Candidate Expectations for the Recruitment Experience Are On the Rise

Job seekers want prompt, frequent and transparent communications from hiring companies about their status in the application process. As job seekers’ expectations rise, many employers overestimate how well their current processes meet these growing demands. In fact, 44% of recruiters feel their current process of tracking applicants “works” well,” but only 16% of job seekers feel the same.2 Given this disconnect, companies looking to differentiate themselves from other hiring companies may want to consider creating a more communicative recruitment experience as well as putting in place processes that allow for quick action once a valid candidate is identified.

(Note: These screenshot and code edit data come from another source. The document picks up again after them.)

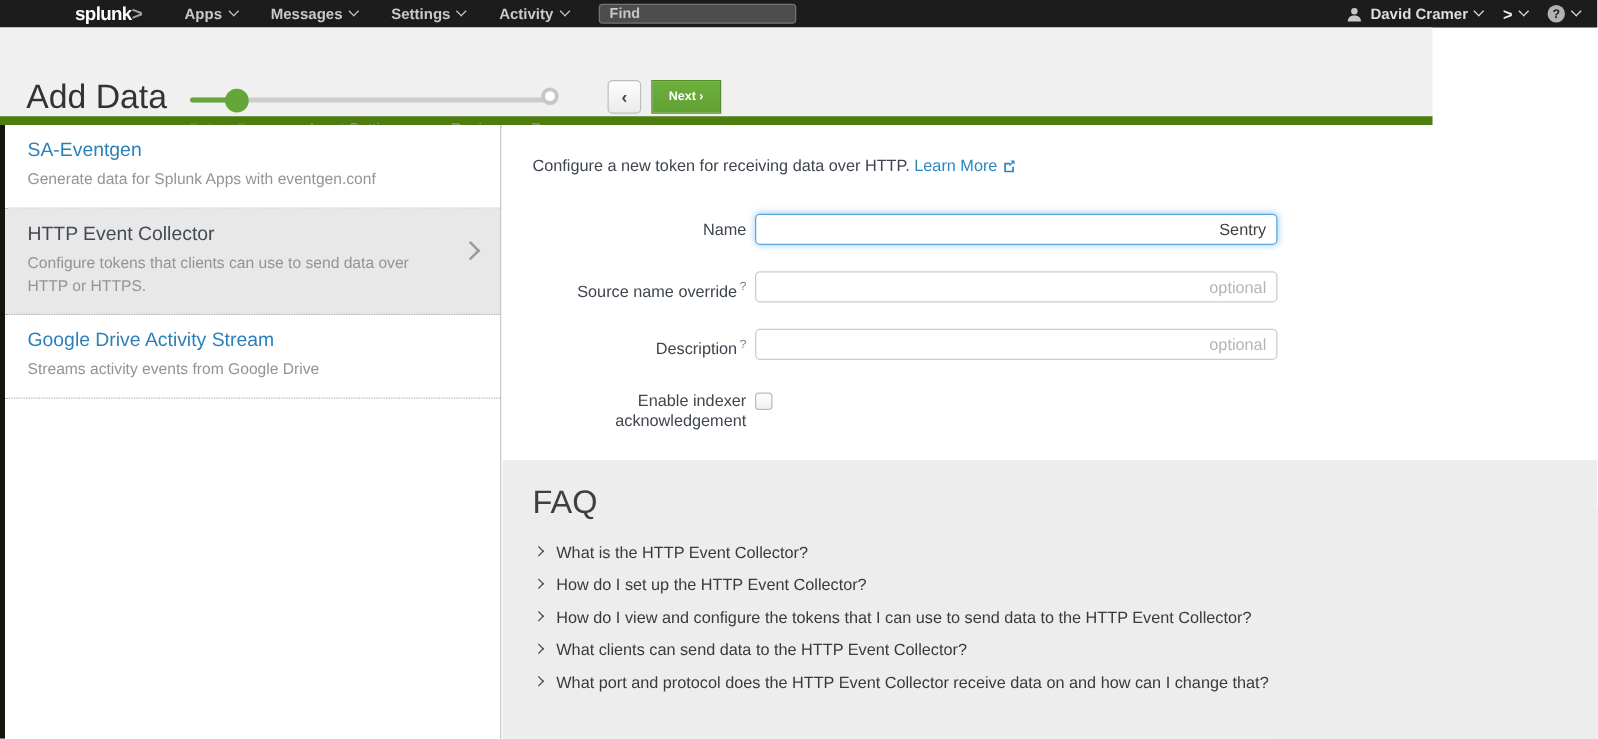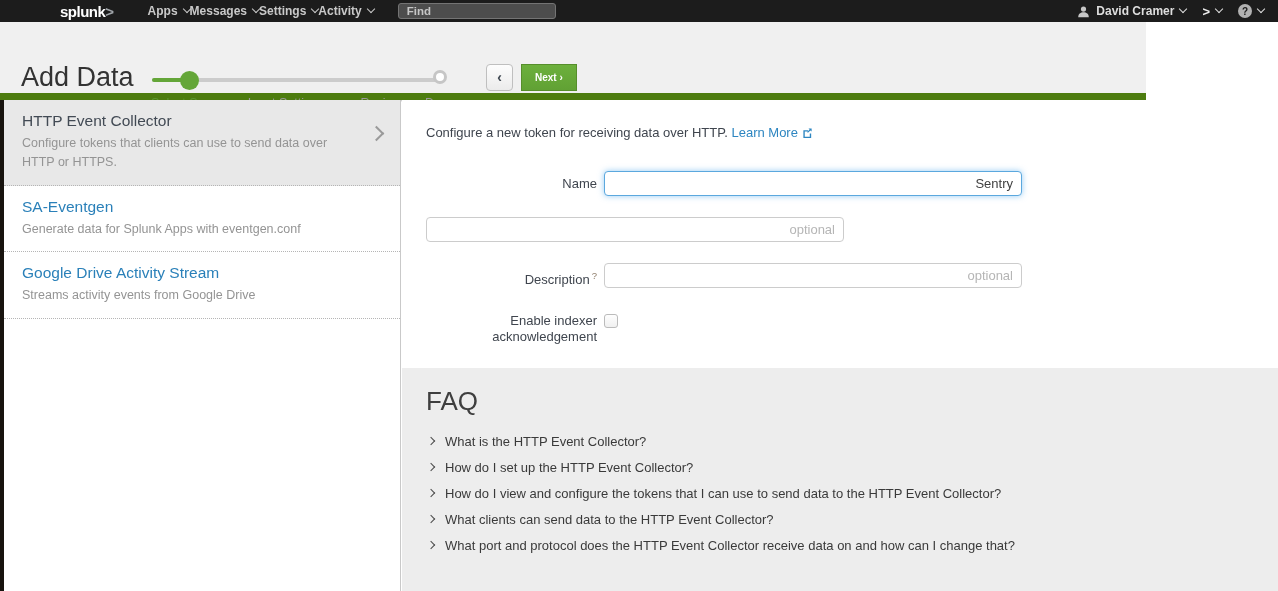--- a/index.html
+++ b/index.html
@@ -6,21 +6,21 @@
   html,body { width:1278px; height:591px; overflow:hidden; background:#fff;
     font-family:"Liberation Sans", sans-serif; }
   .stage { position:relative; width:1278px; height:591px; }
 
   
   .topbar { position:absolute; left:0; top:0; width:1278px; height:22px;
     background:#1c1c1c; display:flex; align-items:center;padding-left:40px; }
   .logo { margin-left:20px; font-size:15px; font-weight:bold; color:#fff;
     letter-spacing:-0.5px; cursor:pointer; }
   .logo .mark { color:#9fa4a9; font-weight:bold; }
-  .topnav { display:flex; margin-left:34px; }
+  .topnav { display:flex; margin-left:34px; gap:27px; }
   .topnav-item { color:#c9c9c9; font-size:12px; font-weight:bold; cursor:pointer;
     display:flex; align-items:center; white-space:nowrap; }
   .chev { display:inline-block; width:6px; height:6px;
     border-right:1.5px solid currentColor; border-bottom:1.5px solid currentColor;
     transform:rotate(45deg); margin-left:6px; position:relative; top:-2px; }
   .find-input { margin-left:24px; width:158px; height:16px; background:#4d4d4d;
     border:1px solid #747474; border-radius:3px; color:#ccc; font-size:11.5px;
     font-weight:bold; padding:0 8px; outline:none;
     font-family:"Liberation Sans", sans-serif; }
   .find-input::placeholder { color:#c7c7c7; opacity:1; }
@@ -177,28 +177,28 @@
       <span class="step-label sl-3">Done</span>
     </div>
 
     <button class="back-btn">‹</button>
     <button class="next-btn">Next ›</button>
   </div>
 
   <div class="left-strip"></div>
 
   <div class="sidebar">
+    <div class="src-item">
+      <div class="src-title">SA-Eventgen</div>
+      <div class="src-desc">Generate data for Splunk Apps with eventgen.conf</div>
+    </div>
     <div class="src-item selected">
       <div class="src-title">HTTP Event Collector</div>
       <div class="src-desc">Configure tokens that clients can use to send data over HTTP or HTTPS.</div>
       <span class="src-chevron"></span>
-    </div>
-    <div class="src-item">
-      <div class="src-title">SA-Eventgen</div>
-      <div class="src-desc">Generate data for Splunk Apps with eventgen.conf</div>
     </div>
     <div class="src-item">
       <div class="src-title">Google Drive Activity Stream</div>
       <div class="src-desc">Streams activity events from Google Drive</div>
     </div>
   </div>
 
   <div class="main">
 
     <div class="intro"><span>Configure a new token for receiving data over HTTP.</span>
@@ -207,20 +207,21 @@
           <path d="M7 1.5 h3.5 V5 L9.2 3.7 6.5 6.4 5.6 5.5 8.3 2.8 Z" fill="#2e86c1"></path>
         </svg></a>
     </div>
 
     <div class="form-row row-name">
       <div class="f-label">Name</div>
       <input class="f-input focused" type="text" value="Sentry" style="">
     </div>
 
     <div class="form-row row-source">
+      <div class="f-label"><span>Source name override</span><span class="help-sup">?</span></div>
       <input class="f-input" type="text" placeholder="optional" style="">
     </div>
 
     <div class="form-row row-desc">
       <div class="f-label"><span>Description</span><span class="help-sup">?</span></div>
       <input class="f-input" type="text" placeholder="optional" style="">
     </div>
 
     <div class="form-row row-ack">
       <div class="ack-label">

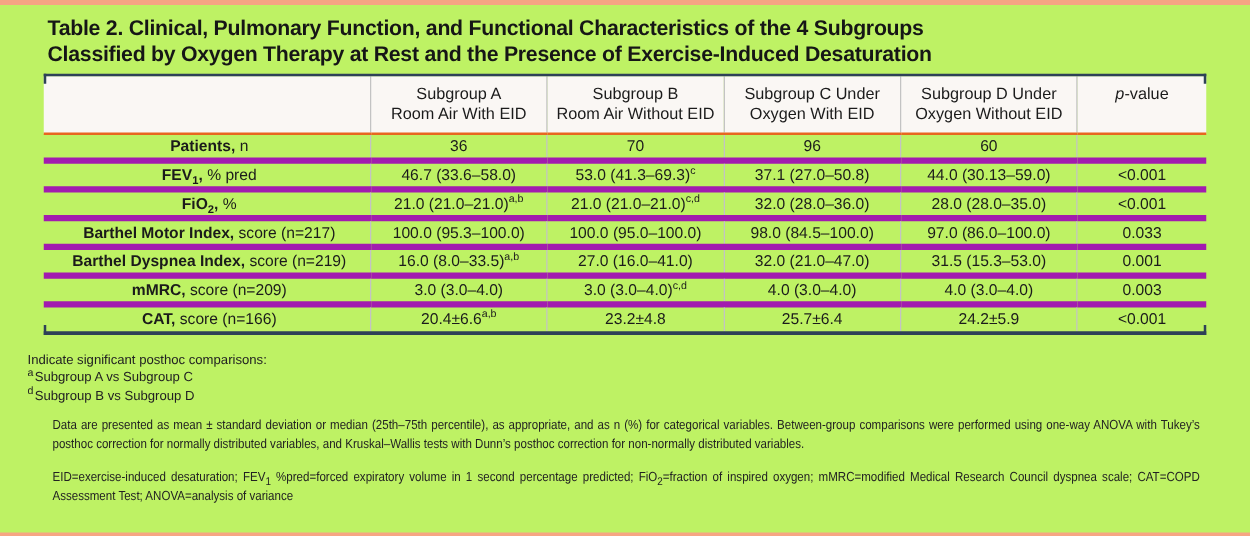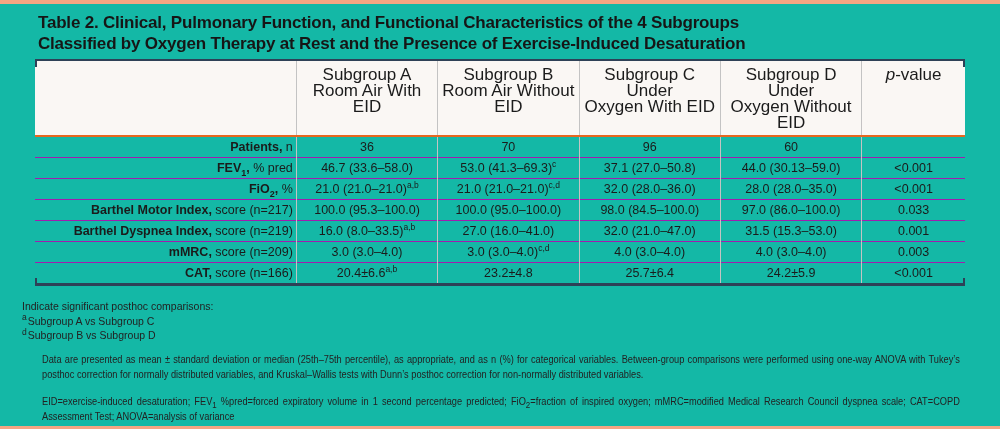--- a/index.html
+++ b/index.html
@@ -6,21 +6,21 @@
   html, body { background: #ffffff; }
   body {
     width: 1000px; height: 429px;
     font-family: "Liberation Sans", sans-serif;
     color: #1b1b1b;
     overflow: hidden;
   }
   .page {
     position: relative;
     width: 1000px; height: 429px;
-    background: #14b8a6;
+    background: #bef264;
     border-top: 4px solid #f6a583;
     border-bottom: 3px solid #f6a583;
     overflow: hidden;
   }
   .title {
     margin: 8px 38px 0 38px;
     font-size: 17px;
     font-weight: 700;
     line-height: 21px;
     letter-spacing: -0.2px;
@@ -34,39 +34,39 @@
   }
   .navy-rule.top::before { left: 0; top: 0; }
   .navy-rule.top::after  { right: 0; top: 0; }
   .navy-rule.bottom::before { left: 0; bottom: 0; }
   .navy-rule.bottom::after  { right: 0; bottom: 0; }
 
   table { width: 100%; border-collapse: collapse; table-layout: fixed; }
   thead th {
     background: #faf7f4;
     font-weight: 400;
-    font-size: 17px;
+    font-size: 13px;
     line-height: 16px;
     text-align: center;
     vertical-align: top;
     padding: 6px 2px 4px 2px;
     height: 46px;
     border-bottom: 2px solid #e7671f;
   }
   thead th + th, tbody td + td { border-left: 1px solid #c3c3c3; }
   tbody td {
     font-size: 12.5px;
     line-height: 16px;
     height: 21px;
     padding: 1px 3px;
     text-align: center;
-    border-top: 1px solid #a21caf;
+    border-top: 5px solid #a21caf;
   }
   tbody tr:first-child td { border-top: none; }
-  tbody td.label-cell { text-align: right; padding-left: 7px; }
+  tbody td.label-cell { text-align: center; padding-left: 7px; }
   .b { font-weight: 700; }
   .i { font-style: italic; }
   sup { font-size: 8.5px; line-height: 0; }
   sub { font-size: 9px; line-height: 0; }
 
   .footnotes {
     margin: 13px 35px 0 22px;
     font-size: 10.5px;
     line-height: 14.5px;
     color: #222;

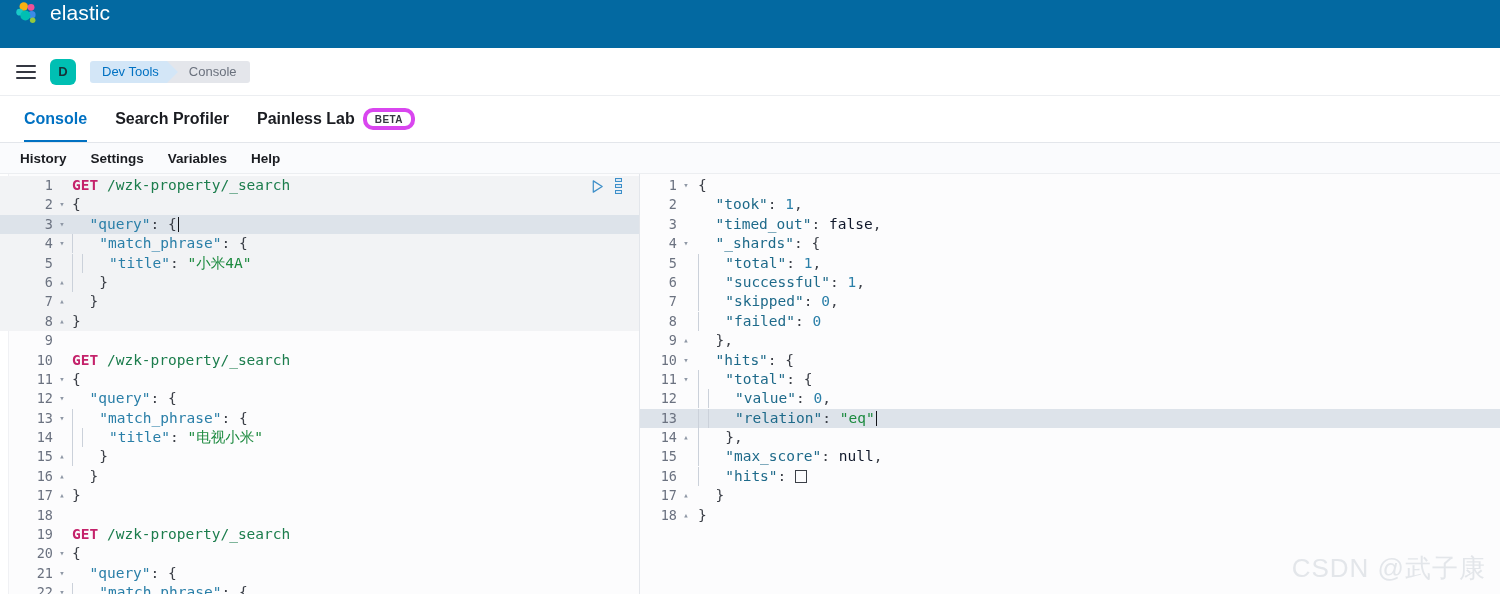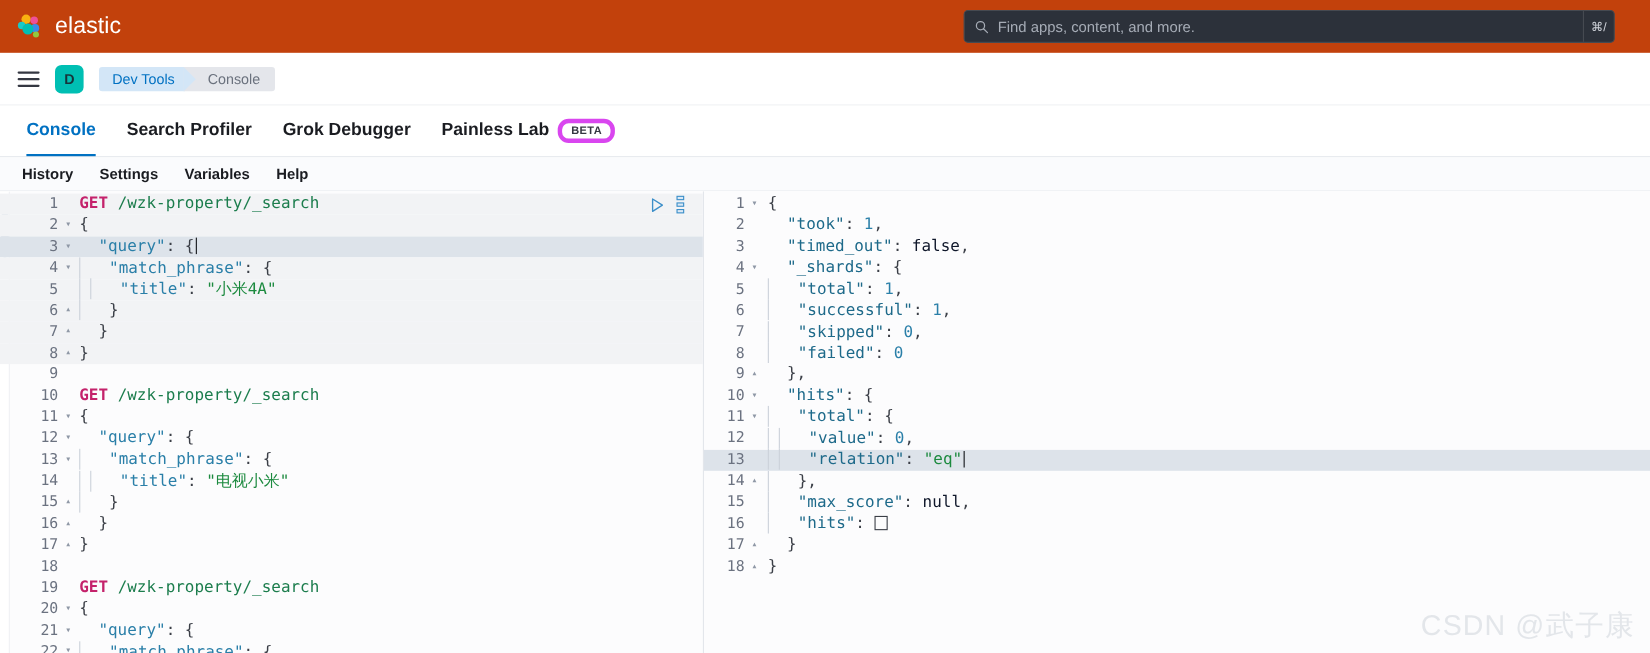--- a/index.html
+++ b/index.html
@@ -7,23 +7,23 @@
     width: 1500px; height: 594px;
     overflow: hidden;
     background: #ffffff;
     font-family: "Liberation Sans", sans-serif;
     -webkit-font-smoothing: antialiased;
   }
 
   
   .topbar {
     height: 48px;
-    background: #c2410c;
-    display: flex;
-    align-items: center;
+    background: #0369a1;
+    display: flex;
+    align-items: flex-start;
     padding: 0 12px 0 14px;
     position: relative;
   }
   .brand {
     display: flex; align-items: center; gap: 10px;
   }
   .elastic-logo { width: 26px; height: 26px; display: block; }
   .brand-name {
     color: #ffffff;
     font-size: 21px;
@@ -283,28 +283,20 @@
       <circle cx="12" cy="8" r="5.2" fill="#f9b110"></circle>
       <circle cx="21" cy="9" r="4.2" fill="#ee5098"></circle>
       <circle cx="7" cy="15" r="4.2" fill="#19c9c8"></circle>
       <circle cx="22" cy="18" r="4.6" fill="#3c8ae8"></circle>
       <circle cx="14" cy="19" r="6.2" fill="#00bfb3"></circle>
       <circle cx="23" cy="25" r="3.4" fill="#93c83e"></circle>
     </svg>
     <span class="brand-name">elastic</span>
   </div>
 
-  <div class="global-search">
-    <svg class="gs-icon" viewBox="0 0 16 16">
-      <circle cx="6.6" cy="6.6" r="4.6" fill="none" stroke="#a6acb6" stroke-width="1.4"></circle>
-      <line x1="10" y1="10" x2="14.4" y2="14.4" stroke="#a6acb6" stroke-width="1.4" stroke-linecap="round"></line>
-    </svg>
-    <span class="gs-text">Find apps, content, and more.</span>
-    <span class="gs-kbd">⌘/</span>
-  </div>
 </div>
 
 <div class="crumbrow">
   <div class="hamburger">
     <span></span>
     <span></span>
     <span></span>
   </div>
   <div class="avatar">D</div>
   <div class="breadcrumb">
@@ -312,23 +304,20 @@
     <div class="crumb last">Console</div>
   </div>
 </div>
 
 <div class="tabrow">
   <div class="tab active">
     <span>Console</span>
   </div>
   <div class="tab">
     <span>Search Profiler</span>
-  </div>
-  <div class="tab">
-    <span>Grok Debugger</span>
   </div>
   <div class="tab">
     <span>Painless Lab</span>
     <span class="beta-badge">BETA</span>
   </div>
 </div>
 
 <div class="submenu">
   <div class="submenu-item">History</div>
   <div class="submenu-item">Settings</div>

Building a Strong Employment Brand Helps to Attract Top Talent

In today’s consumer-driven society, a strong employment brand is critical to finding the top talent companies need to stay competitive. Strong employment brands reduce cost-per hire by a factor of two and reduce turnover by 28 percent.3 But creating a powerful employment brand involves more than applying a logo and tagline. The brand is built — or can be lost — in the communications and activities inherent in the recruiting process. Therefore, each branding opportunity should be carefully considered and brand messaging should align to the desired talent. By implementing integrated, high-touch communication strategies recruiters can help candidates understand their companies’ opportunities, culture and differentiators prior to engagement. In addition, optimizing employment brands for a more social and mobile-enabled job seeker can further drive talent acquisition success.

Talent Communities are an Essential Strategic Investment for Recruiters

When it comes to successful talent acquisition, connecting a talent community to social media efforts casts a wider net and enables better connections. By developing talent communities for candidates with targeted skill sets — even before a job opens up — recruiters can tailor communication strategies and programs to attract preferred talent. Online communities also enable recruiters to share company updates and information on openings with a ready-made talent pool, thereby nurturing relationships with prospects until a match can be made. Furthermore, a well-managed talent community can enhance a company’s employment brand while helping to generate a strong pipeline of job candidates.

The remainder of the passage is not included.